ACTIVITY -> Could you count the lines below that include the word "font" and give only the number?

Web page revision data ->
[Start of section]
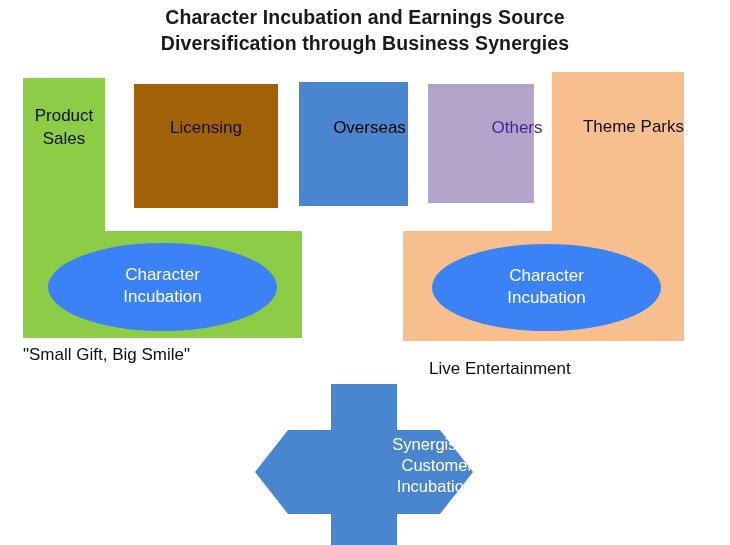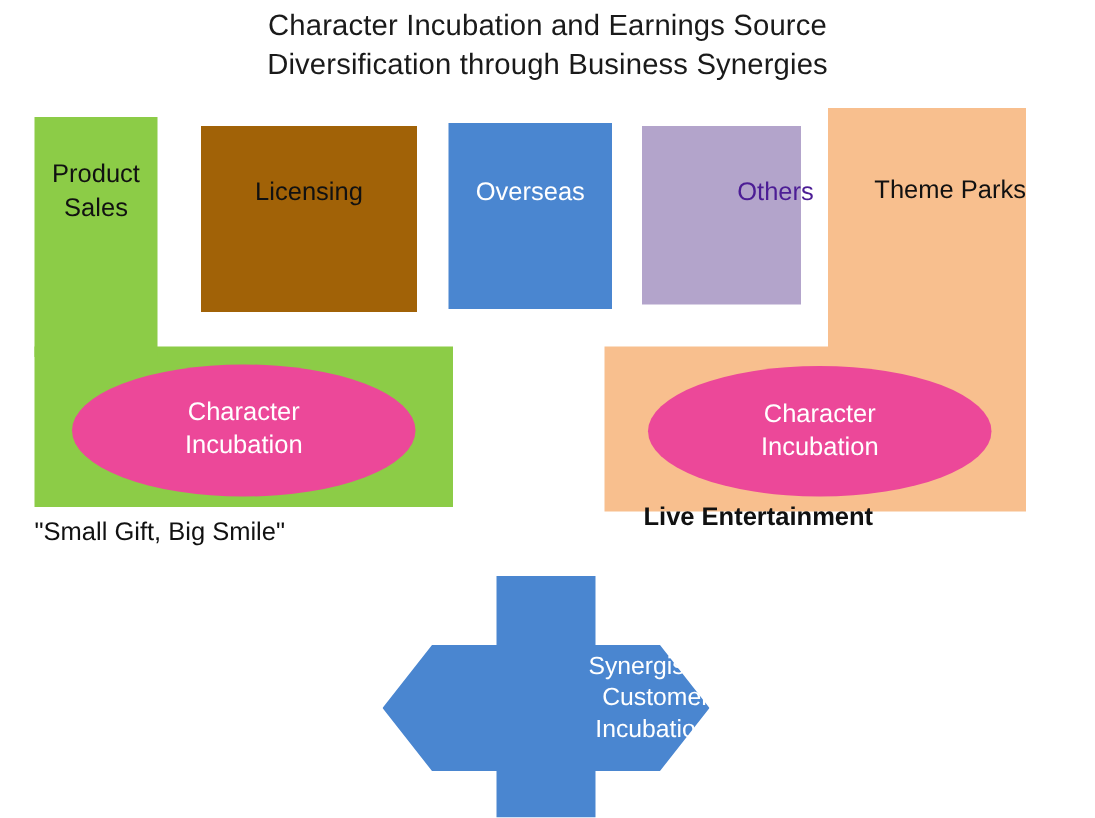--- a/index.html
+++ b/index.html
@@ -27,7 +27,7 @@
     width: 730px;
     text-align: center;
     font-size: 19.5px;
-    font-weight: normal;
+    font-weight: bold;
     line-height: 26px;
     color: #1a1a1a;
     letter-spacing: 0.1px;

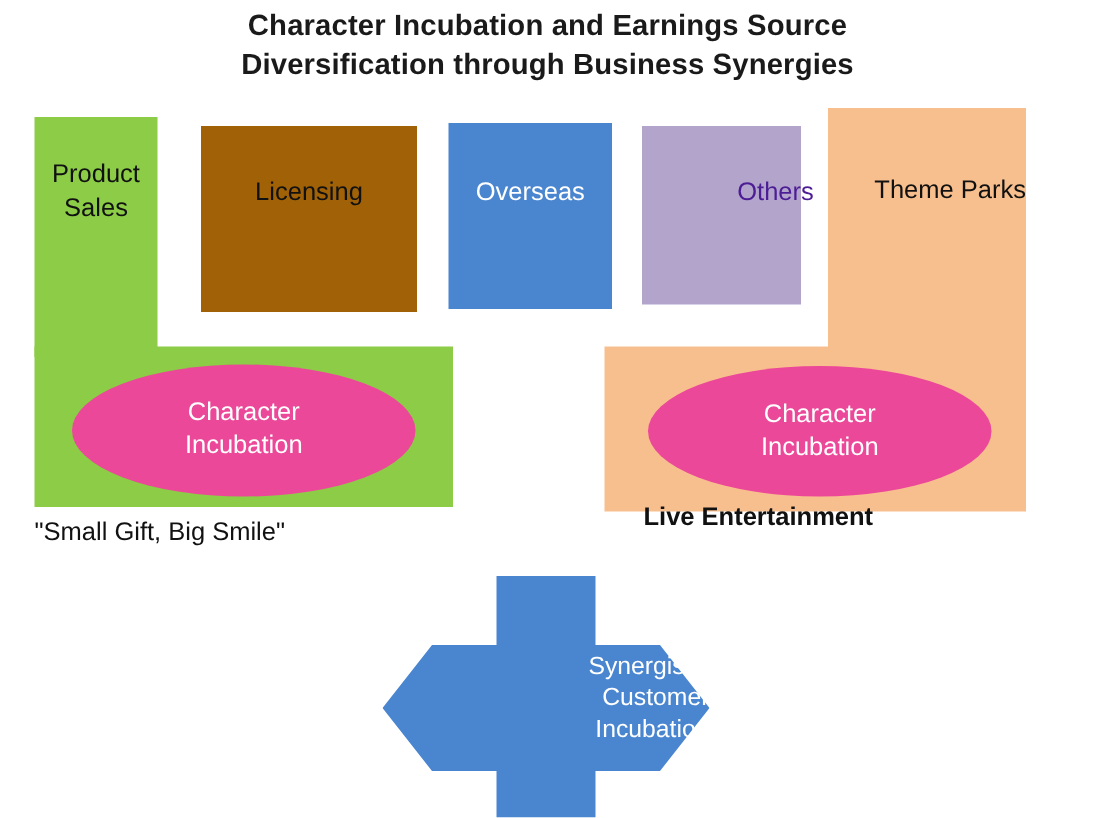--- a/index.html
+++ b/index.html
@@ -60,7 +60,7 @@
     left: 299px; top: 82px; width: 109px; height: 124px;
     background: #4a86d0;
   }
-  .box-overseas .shape-label { top: 35px; color: #ffffff; }
+  .box-overseas .shape-label { top: 35px; color: #000000; margin-left: 16px; }
 
   .box-others {
     left: 428px; top: 84px; width: 106px; height: 119px;

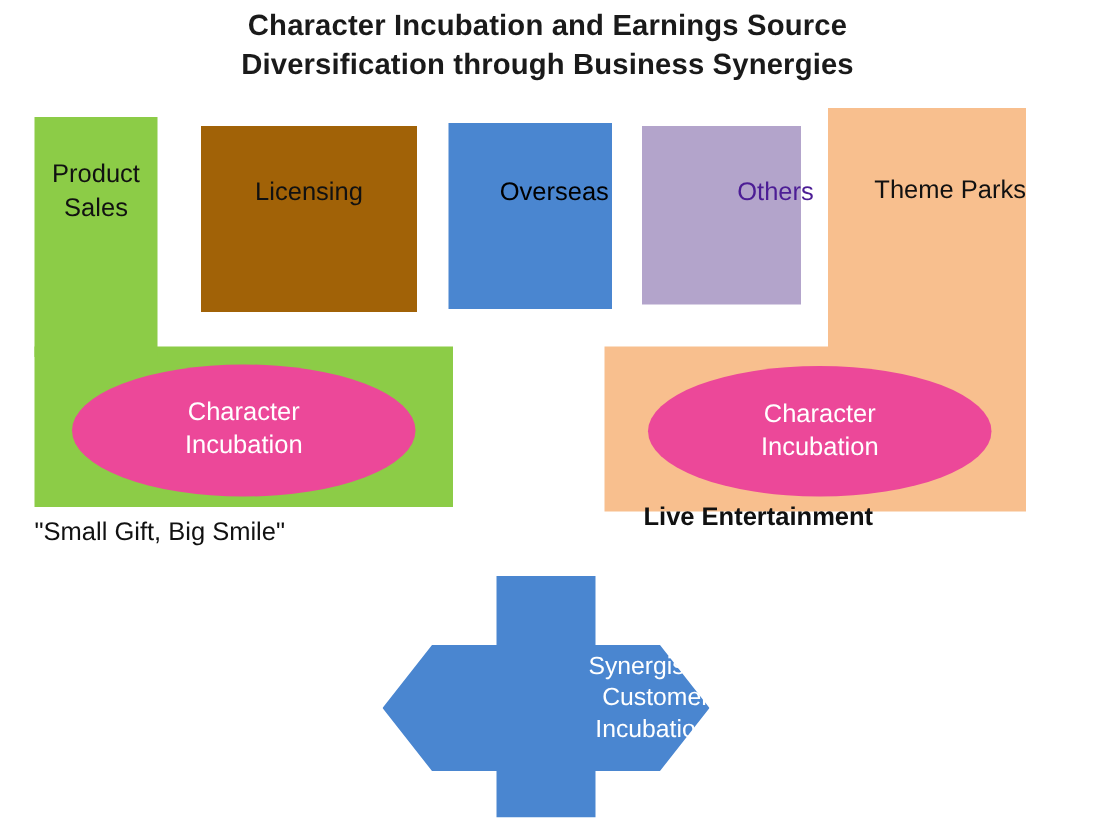--- a/index.html
+++ b/index.html
@@ -102,7 +102,7 @@
   .ellipse {
     position: absolute;
     border-radius: 50%;
-    background: #ec4899;
+    background: #3b82f6;
     display: flex;
     align-items: center;
     justify-content: center;

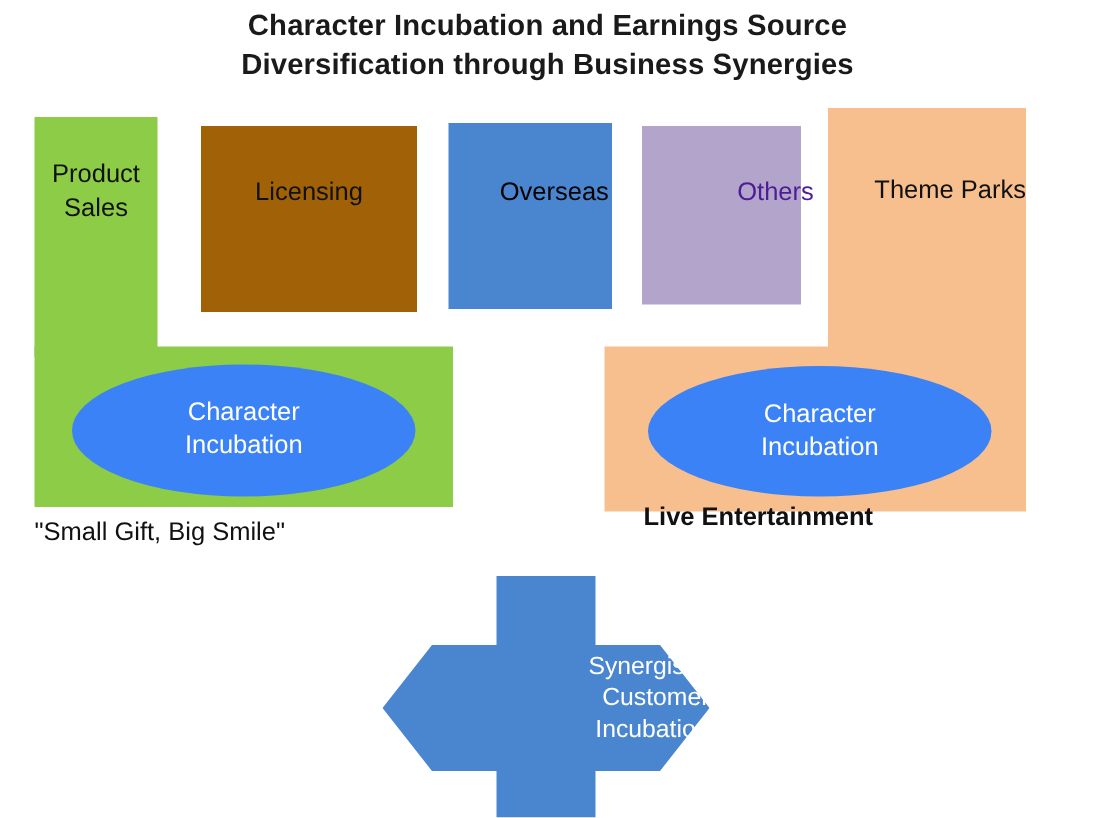--- a/index.html
+++ b/index.html
@@ -126,7 +126,7 @@
     white-space: nowrap;
   }
   .caption-left  { left: 23px;  top: 344px; }
-  .caption-right { left: 429px; top: 334px; font-weight: bold; }
+  .caption-right { left: 429px; top: 358px; }
 
   
   .arrow-wrap {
[End of section]
RESULT FOR THIS EXERCISE -> 4